Data-driven decision-making has been a hot topic for some time, but people have never implemented it on the scale that we’re now seeing.
The use of AI agents, such as SugarCRM’s Candace, will be a game changer for the industry, and it’s only a matter of time before your CRM data begins driving decision-making for your business.
We’re already using CRM data to make recommendations
Here at Squiz, we’ve been talking about this topic for a while and have already begun to implement these ideas.
Last year, we delivered a customer-satisfaction program in which the CRM had to be able to make recommendations to customer-service agents in a retention scenario.
The technology we developed was able to identify the issues that were most important to the customer, analyse the variables that made these issues unique and ask, “What are the most useful things we can talk about?”
Although this program wasn’t dressed up as a machine-learning tool, it was able to start making recommendations based on the data it had collected.
Data-driven machine learning is just around the corner
We may not yet be at the point where data can control decision-making for businesses and their staff, but the concept is no longer a pipe dream.
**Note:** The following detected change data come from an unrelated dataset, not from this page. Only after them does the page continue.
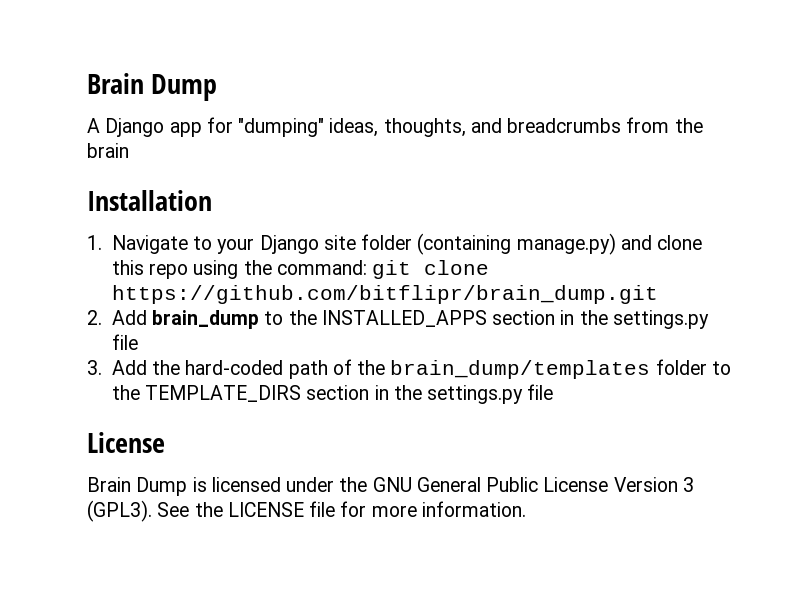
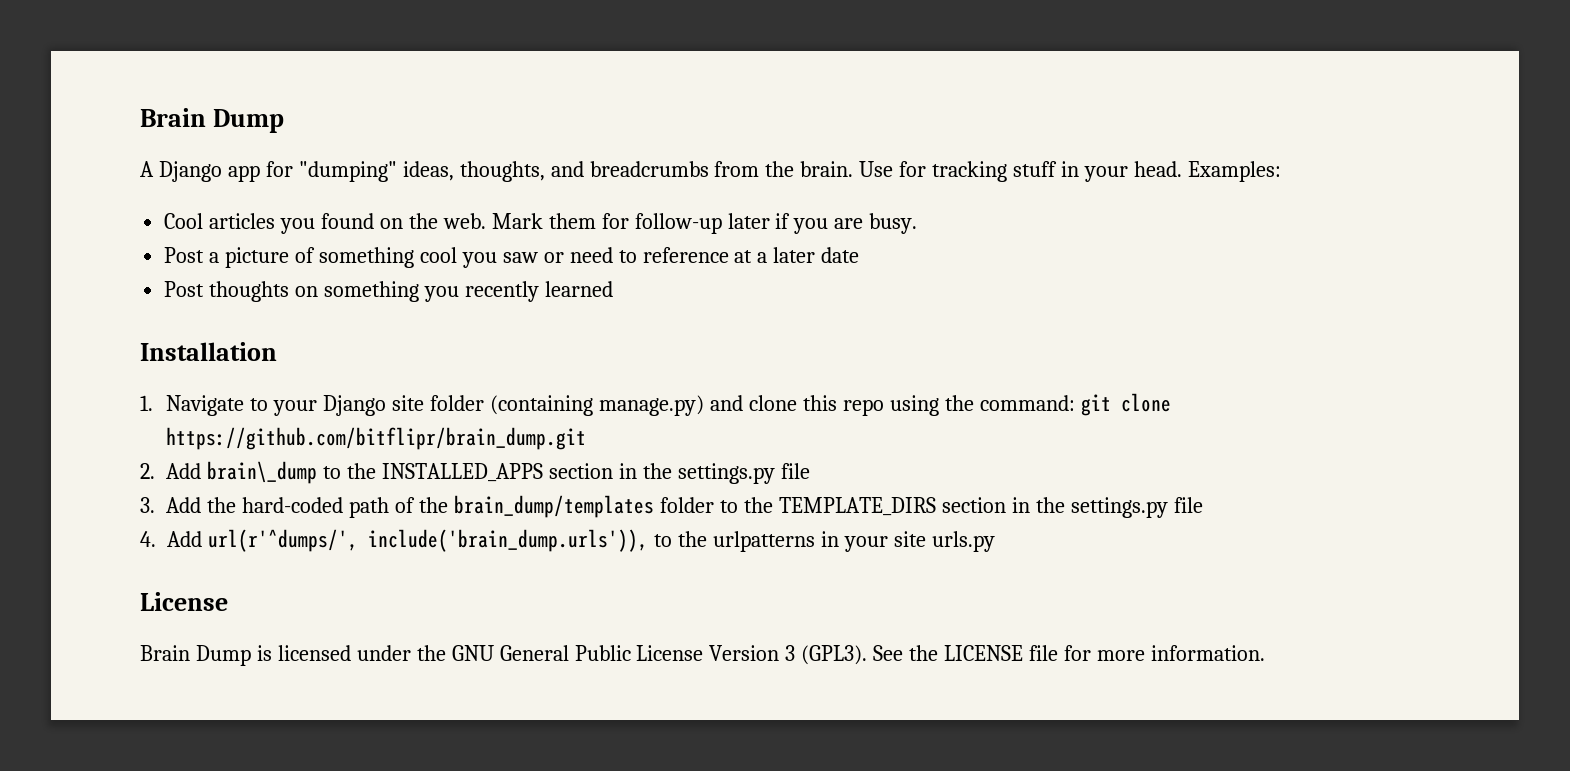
[87,143,129,158] brain -> [800,161,1281,182] [164,213,918,234] [164,247,860,268] [164,281,613,302] brain. Use for tracking stuff in your head. Examples: // Cool articles you found on the web. Mark them for follow-up later if you are busy. // Post a picture of something cool you saw or need to reference at a later date // Post thoughts on something you recently learned
[152,310,260,329] brain_dump -> [207,461,318,484] brain\_dump
(554, 392) none -> [140,529,995,552] // 4. Add url(r'^dumps/', include('brain_dump.urls')), to the urlpatterns in your site urls.py

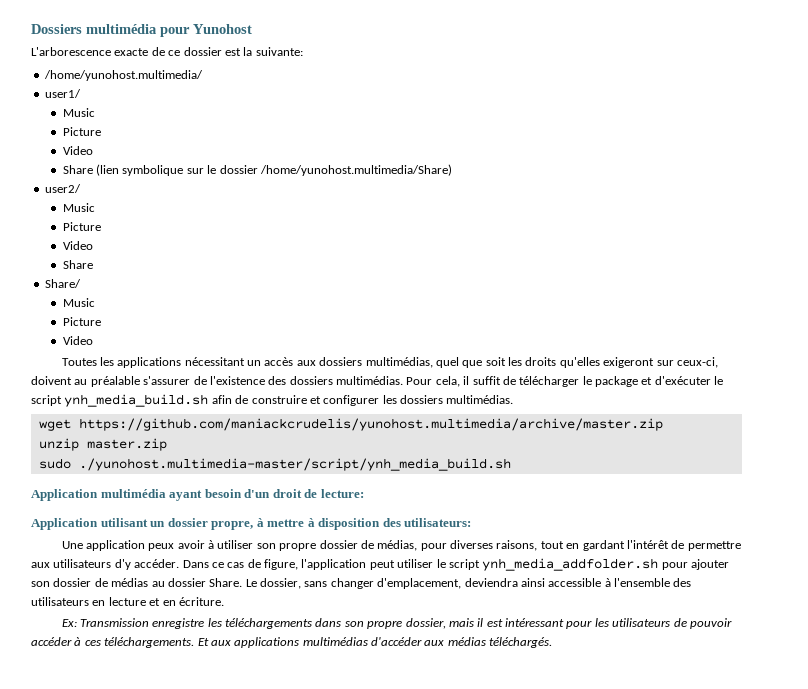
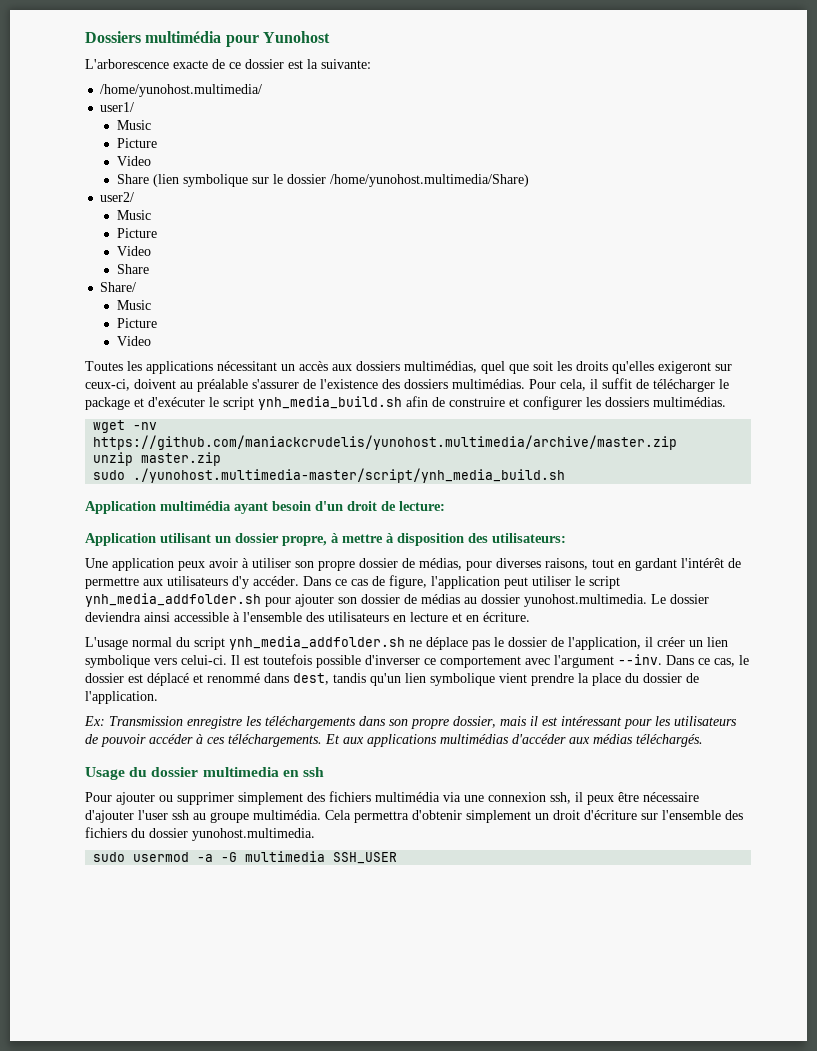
(71, 425) none -> [133,422,158,430] -nv
[209,578,462,589] Share. Le dossier, sans changer d'emplacement, -> [524,594,709,607] yunohost.multimedia. Le dossier
(224, 601) none -> [85,636,728,650] [85,654,749,668] [85,673,699,686] [85,691,158,704] // L'usage normal du script ynh_media_addfolder.sh ne déplace pas le dossier de l'application, il créer un lien symbolique vers celui-ci. Il est toutefois possible d'inverser ce comportement avec l'argument --inv. Dans ce cas, le dossier est déplacé et renommé dans dest, tandis qu'un lien symbolique vient prendre la place du dossier de l'application.
(553, 642) none -> [85,767,324,780] [85,791,699,805] [85,810,743,823] [85,827,315,841] [93,851,398,864] // Usage du dossier multimedia en ssh // Pour ajouter ou supprimer simplement des fichiers multimédia via une connexion ssh, il peux être nécessaire d'ajouter l'user ssh au groupe multimédia. Cela permettra d'obtenir simplement un droit d'écriture sur l'ensemble des fichiers du dossier yunohost.multimedia. // sudo usermod -a -G multimedia SSH_USER

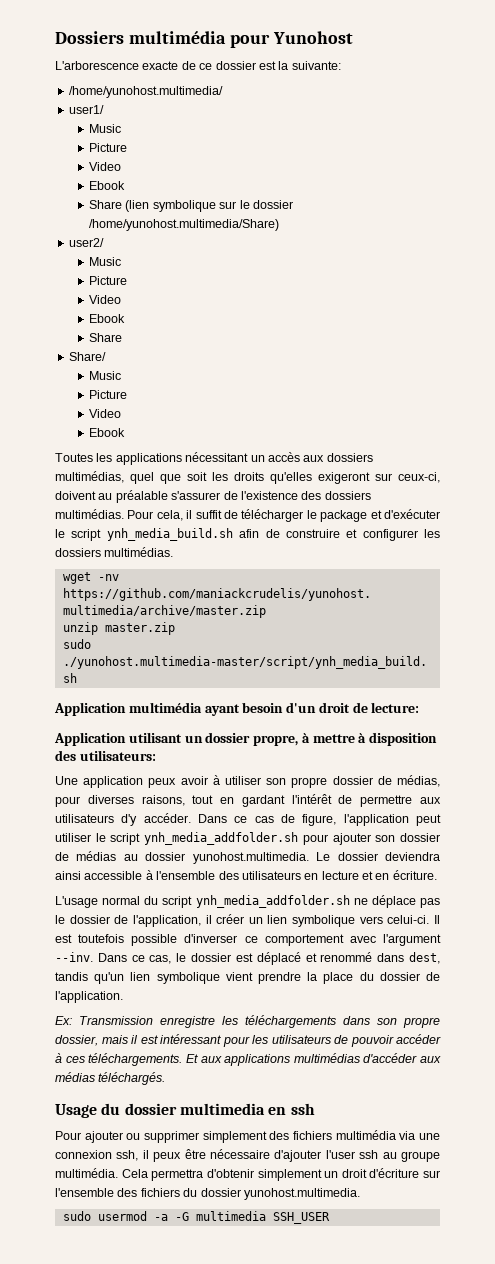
(151, 161) none -> [89,181,126,190] // Ebook
(151, 251) none -> [89,314,126,323] // Ebook
(151, 341) none -> [89,428,126,437] // Ebook

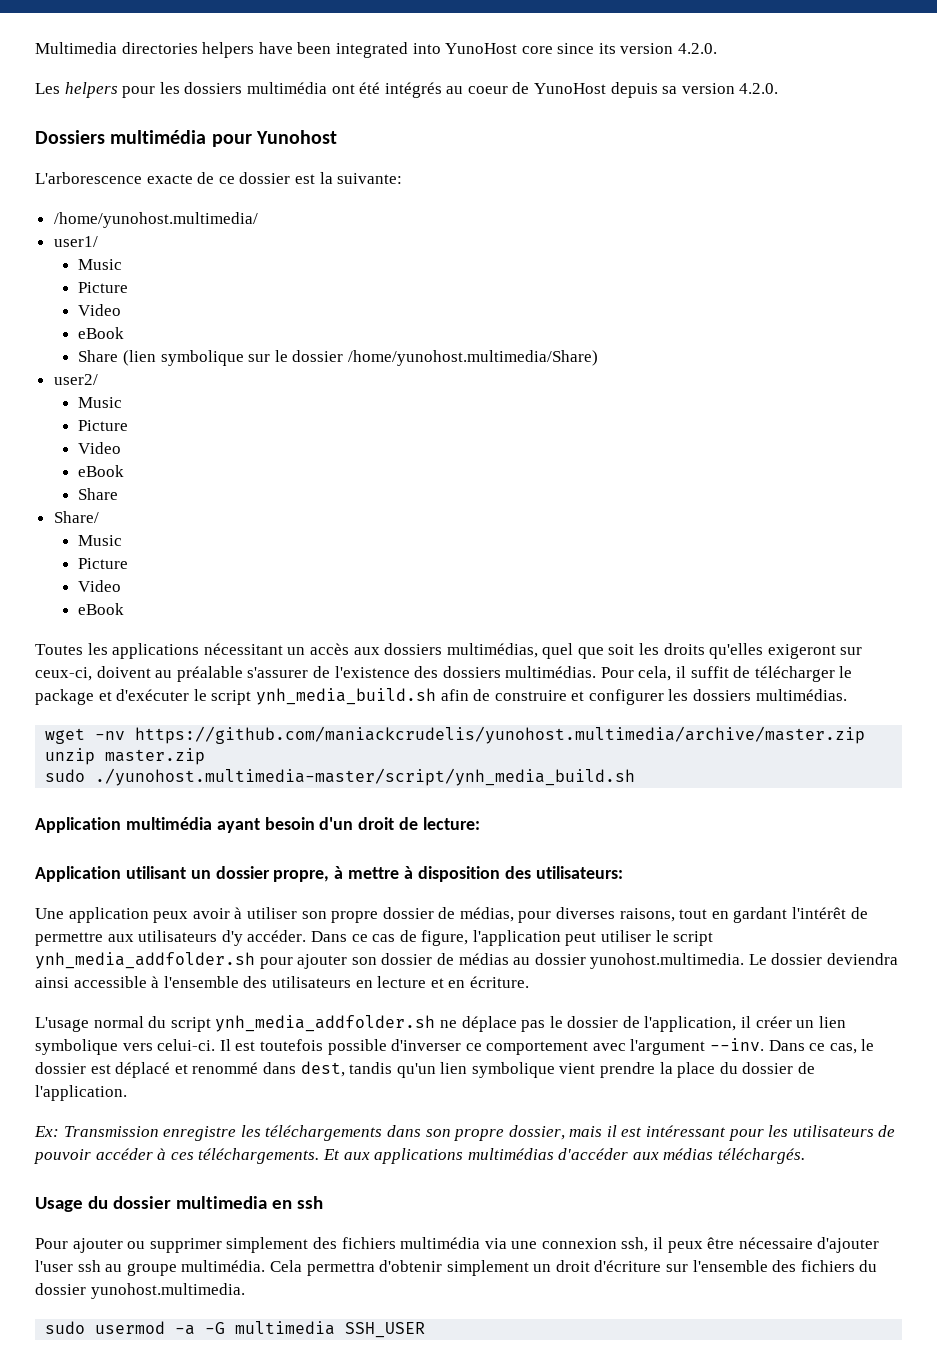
(55, 37) none -> [35,42,718,58] [35,82,779,98] Multimedia directories helpers have been integrated into YunoHost core since its version 4.2.0. // Les helpers pour les dossiers multimédia ont été intégrés au coeur de YunoHost depuis sa version 4.2.0. //
[89,181,126,190] Ebook -> [78,327,125,339] eBook
[89,314,126,323] Ebook -> [78,465,125,477] eBook
[89,428,126,437] Ebook -> [78,603,125,615] eBook

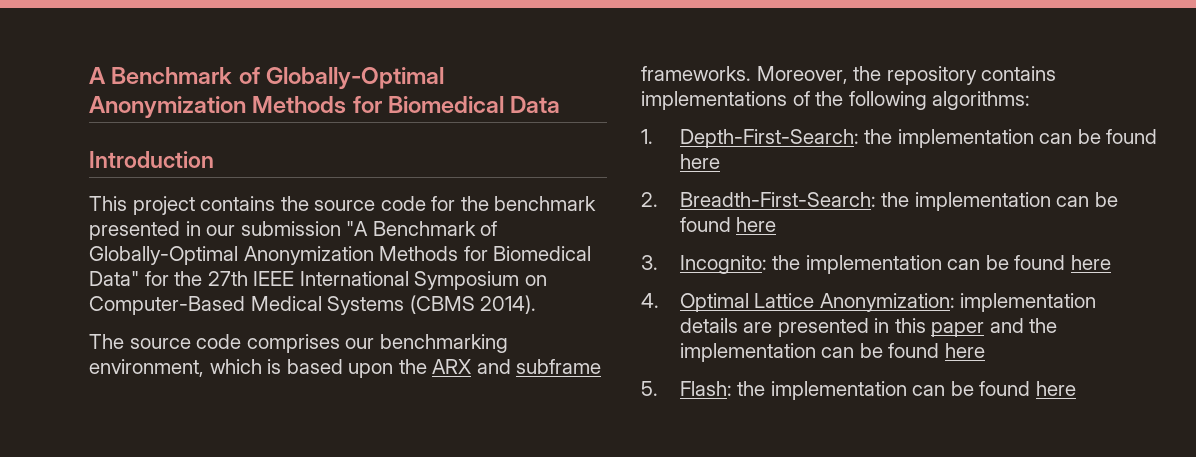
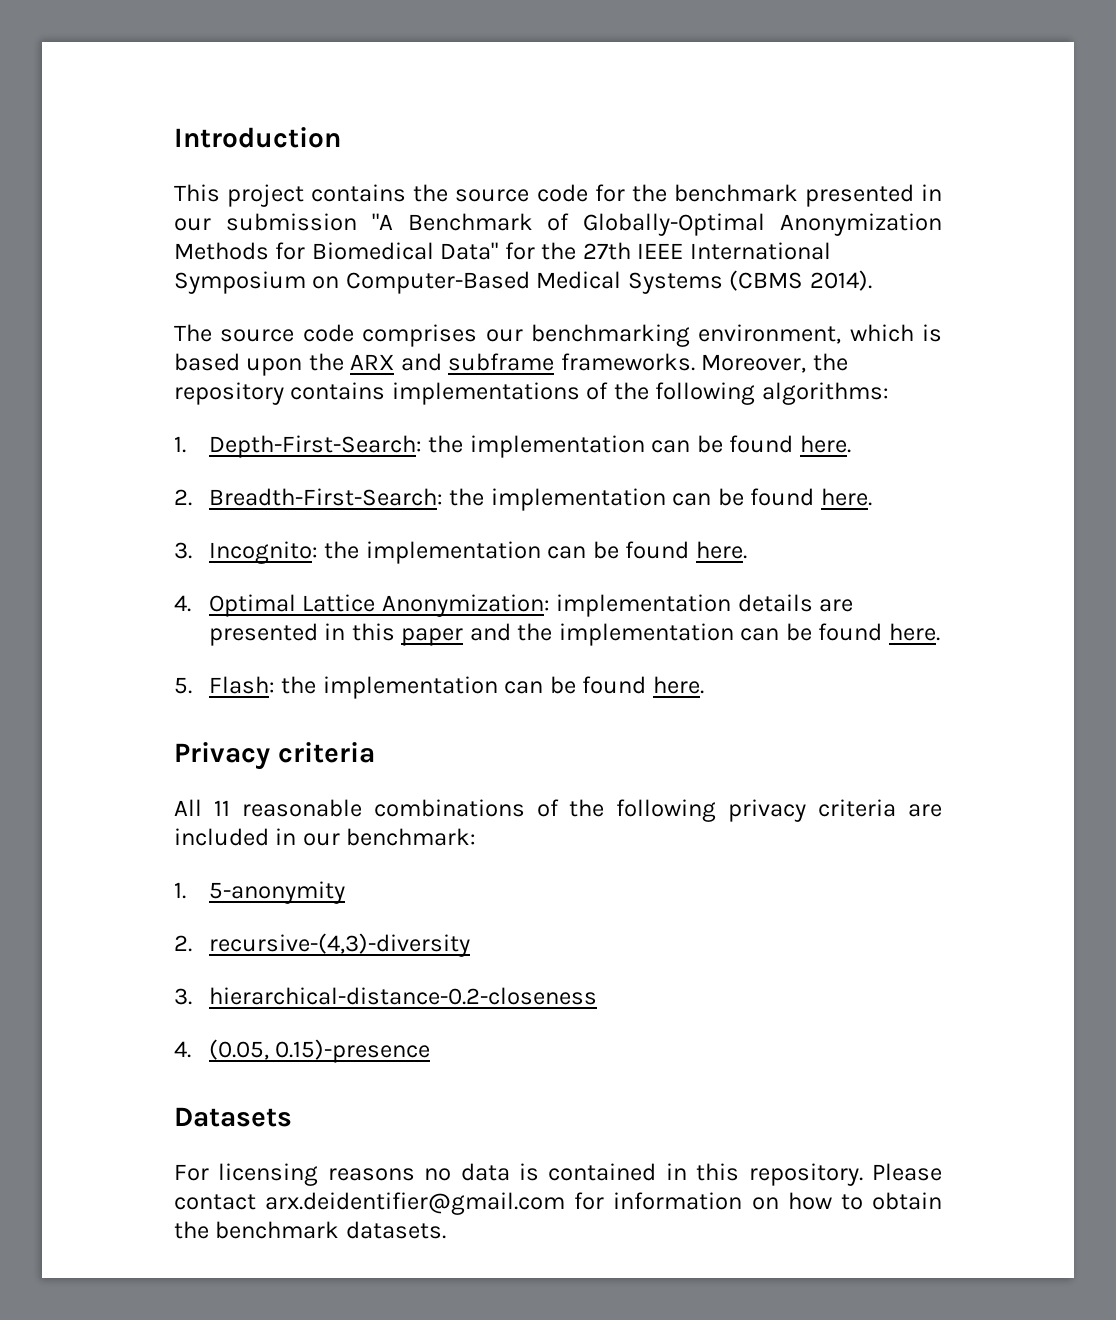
[89,67,445,89] [89,96,561,118] A Benchmark of Globally-Optimal Anonymization Methods for Biomedical Data // -> (174, 137) none
[679,154,720,169] here -> [799,435,851,453] here.
[736,217,777,232] here -> [820,488,872,506] here.
[1070,255,1111,270] here -> [695,541,747,559] here.
[944,343,985,358] here -> [888,623,940,641] here.
[1035,381,1076,396] here -> [652,676,704,694] [174,742,375,770] [174,799,942,822] [174,828,477,846] [174,881,345,904] [174,933,470,957] [174,987,597,1005] [174,1039,431,1063] [174,1107,292,1127] [174,1163,942,1186] [174,1192,942,1215] [174,1221,446,1239] here. // Privacy criteria // All 11 reasonable combinations of the following privacy criteria are included in our benchmark: // 1. 5-anonymity // 2. recursive-(4,3)-diversity // 3. hierarchical-distance-0.2-closeness // 4. (0.05, 0.15)-presence // Datasets // For licensing reasons no data is contained in this repository. Please contact arx.deidentifier@gmail.com for information on how to obtain the benchmark datasets.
That futuristic vision of walking into a meeting fully prepared thanks to a quick glance at your phone is certainly attainable.
With the announcement of AI agents such as SugarCRM’s Candace, the CRM industry is set to make great advancements in machine learning over the coming years.
And as organisations focus on the idea of data-driven individuals, the demand for machine-learning tools is now higher than ever.
It’s an exciting prospect for the future – and it’s not far off.